Major Reasons Why Tempering Valves Must Be Regularly Tested and Maintained

Blog | November 19th, 2018

There are a handful of systems and system components that require nothing less than an absolutely committed service approach. Gas-fueled equipment is an example of this maxim. For carbon monoxide testers, again, an installation tech must check and recheck his work. To illustrate another example of hot water system severity, we need only mention tempering valves. If that technical label raises a puzzled eyebrow, read on, please.

What Do Tempering Valves Control? 

Used to mix hot tank streams with cold water, this valve type safely cools the hot water line. When it’s functioning properly, the tap or shower head stream can get hot enough to turn your skin lobster-red, but it won’t scald human skin.

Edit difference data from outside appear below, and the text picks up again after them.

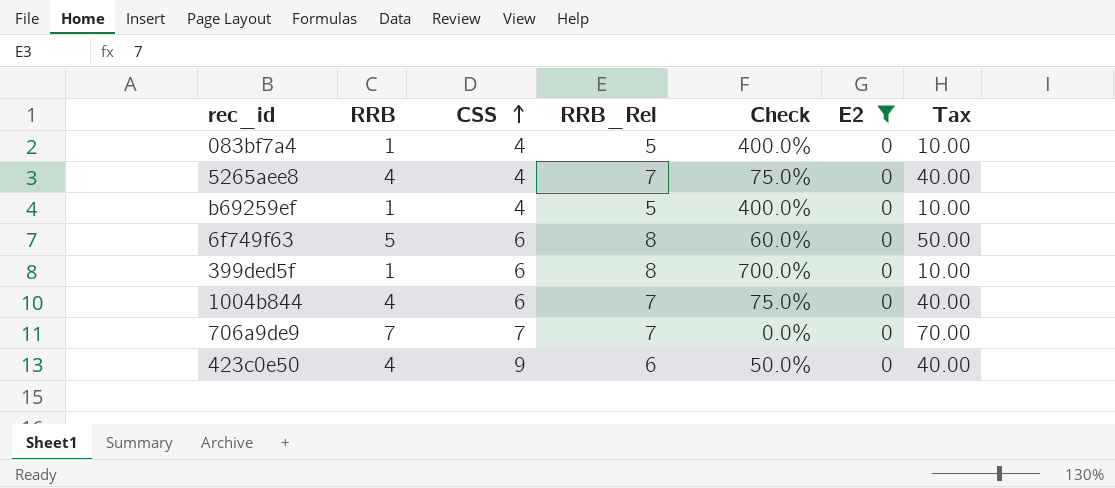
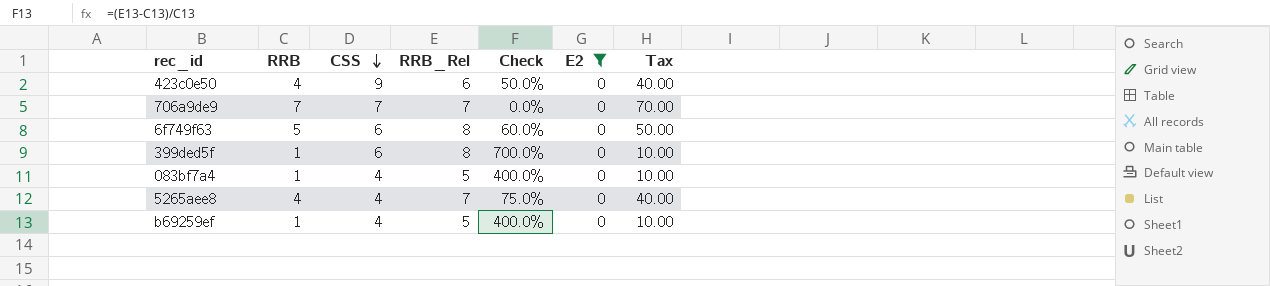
row order: CSS ascending -> CSS descending
row 1004b844: 4 | 6 | 7 | 75.0% | 0 | 40.00 -> none

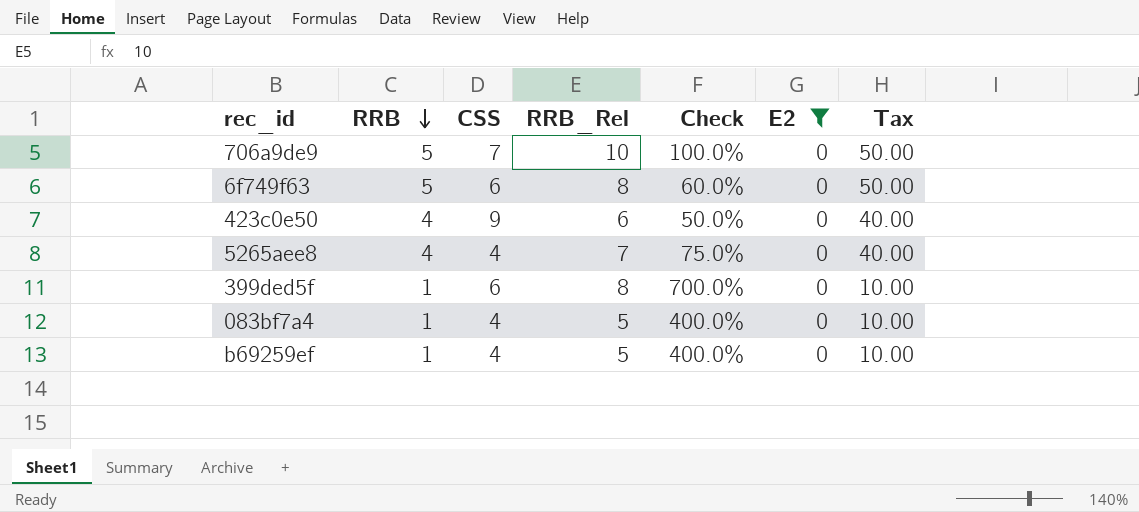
row order: CSS descending -> RRB descending
706a9de9 | RRB: 7 -> 5
706a9de9 | RRB_Rel: 7 -> 10
706a9de9 | Check: 0.0% -> 100.0%
706a9de9 | Tax: 70.00 -> 50.00

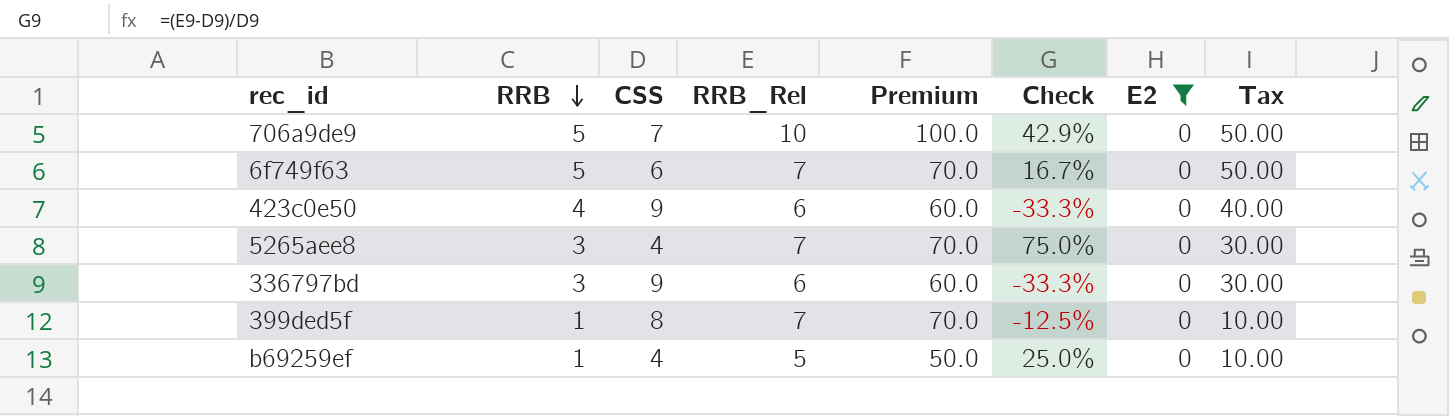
column Premium | formula: none -> [RRB_Rel] * 10
column Check | formula: ([RRB_Rel] - [RRB]) / [RRB] -> ([RRB_Rel] - [CSS]) / [CSS]
row 083bf7a4: 1 | 4 | 5 | 400.0% | 0 | 10.00 -> none
6f749f63 | RRB_Rel: 8 -> 7
5265aee8 | RRB: 4 -> 3
5265aee8 | Tax: 40.00 -> 30.00
row 336797bd: none -> 3 | 9 | 6 | 60.0 | -33.3% | 0 | 30.00
399ded5f | CSS: 6 -> 8
399ded5f | RRB_Rel: 8 -> 7

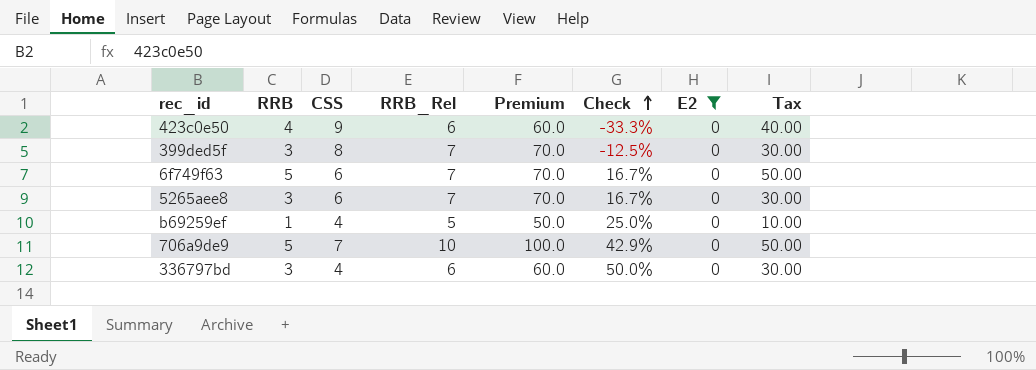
row order: RRB descending -> Check ascending
399ded5f | RRB: 1 -> 3
399ded5f | Tax: 10.00 -> 30.00
5265aee8 | CSS: 4 -> 6
5265aee8 | Check: 75.0% -> 16.7%
336797bd | CSS: 9 -> 4
336797bd | Check: -33.3% -> 50.0%

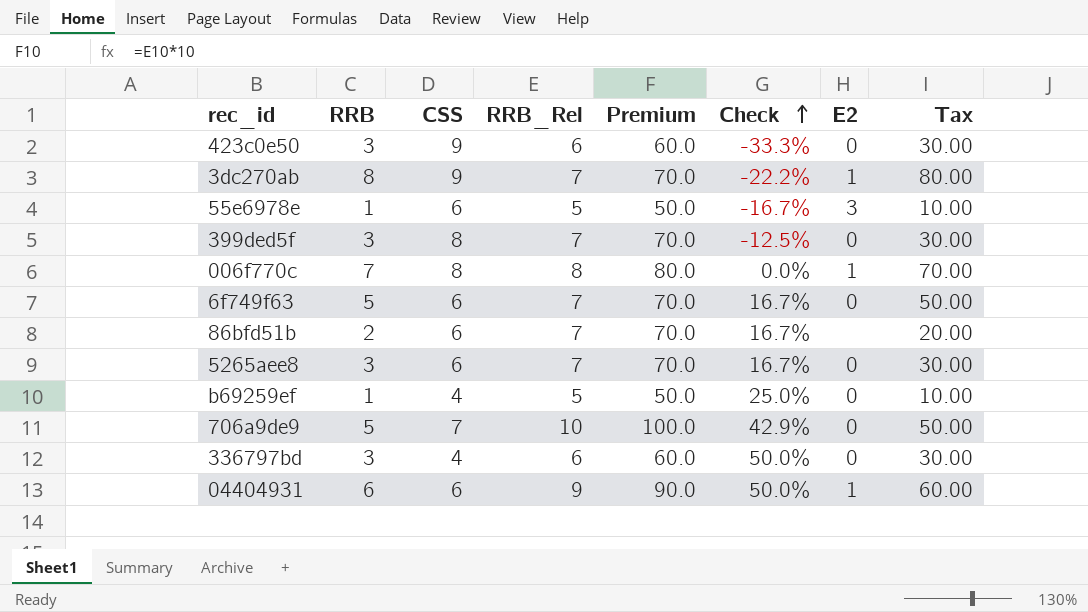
filter: E2 = 0 -> none
423c0e50 | RRB: 4 -> 3
423c0e50 | Tax: 40.00 -> 30.00

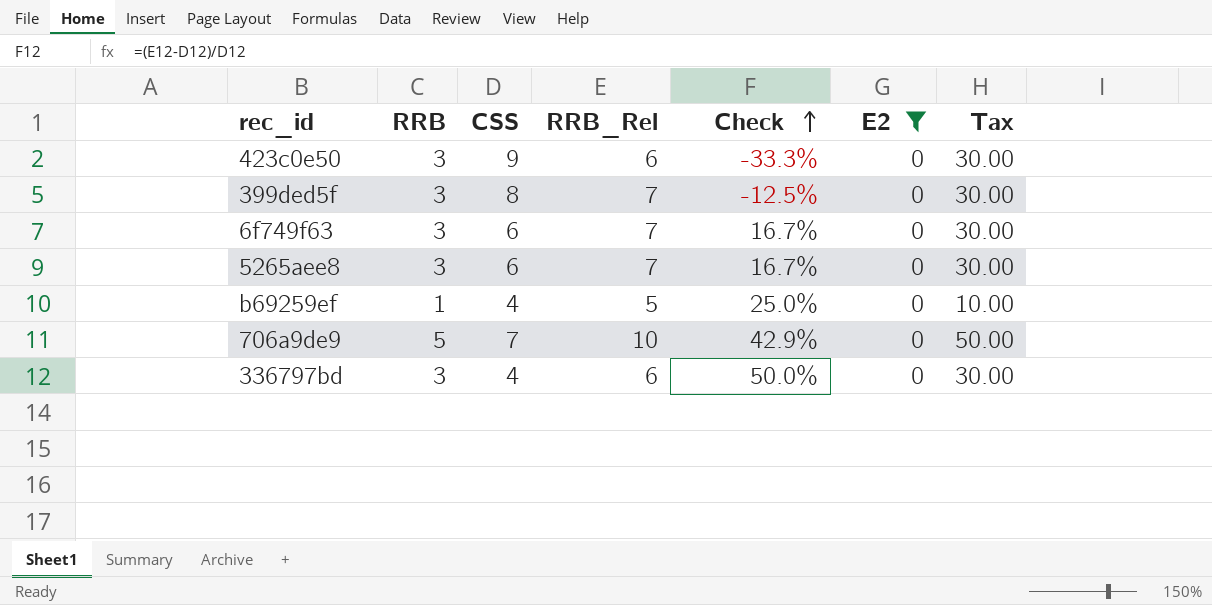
filter: none -> E2 = 0
column Premium | formula: [RRB_Rel] * 10 -> none
6f749f63 | RRB: 5 -> 3
6f749f63 | Tax: 50.00 -> 30.00

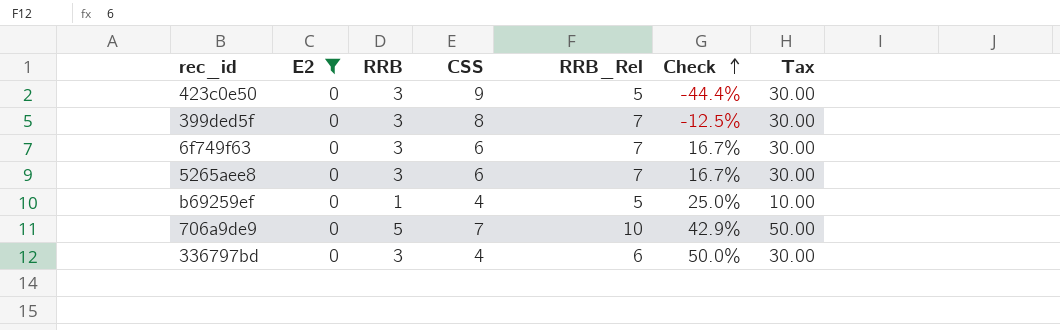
column E2 | position: 6 -> 2
423c0e50 | RRB_Rel: 6 -> 5
423c0e50 | Check: -33.3% -> -44.4%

Clearly, just by thinking about their responsibilities, tempering valves must work correctly. Even a momentary glitch in this critically important hot water mixer could invite catastrophe, which would occur as a nasty burn. That risk is unacceptable, which is why tempering valve maintenance is such a vital service.

Preventative Maintenance Services 

Service engineers don’t wait for important devices to fail. For starters, small machine defects become large, much costlier breakdown problems when they’re left untended. But the worst problem there, generally speaking, is a costly repair, plus a period of system downtime. Not so in hot water systems, where people expose their naked skins to hot water. If the pertinent component is left untended, it’s a searing hot stream of skin burning water that’ll force its way out of the tap. Granted, there might be a few signs, telltales, that indicate an imminent valve damage, but we cannot take that risk. To counter the health-jeopardizing danger, heating engineers are trained to continually test tempering valves.

Maintaining Tempering Valves 

Is the valve old and about to outlive its serviceable lifespan? This component typically lasts 5-years, although newer models can last longer. Either way, inspect the valve for damage. Flush the hot water line, too. This action takes care of valve-aging debris. Better yet, opt for an inline filter, a solution that’ll take care of free-floating system debris before it can reach the valve. And, if the heating engineer is on-hand, customers should consider asking for a newer tempering valve, one that contains TMV functionality. Thermostatic Mixing Valves are used in hospitals and nursing homes, so they’re clearly a safer option.

Above all else, tempering valves are not faulty products that can be dealt with after the fact. They require preventative maintenance measures. Tested and maintained by trained heating engineers, they’re kept in good working order. And, if they show any sign of damage whatsoever, immediate action must be taken.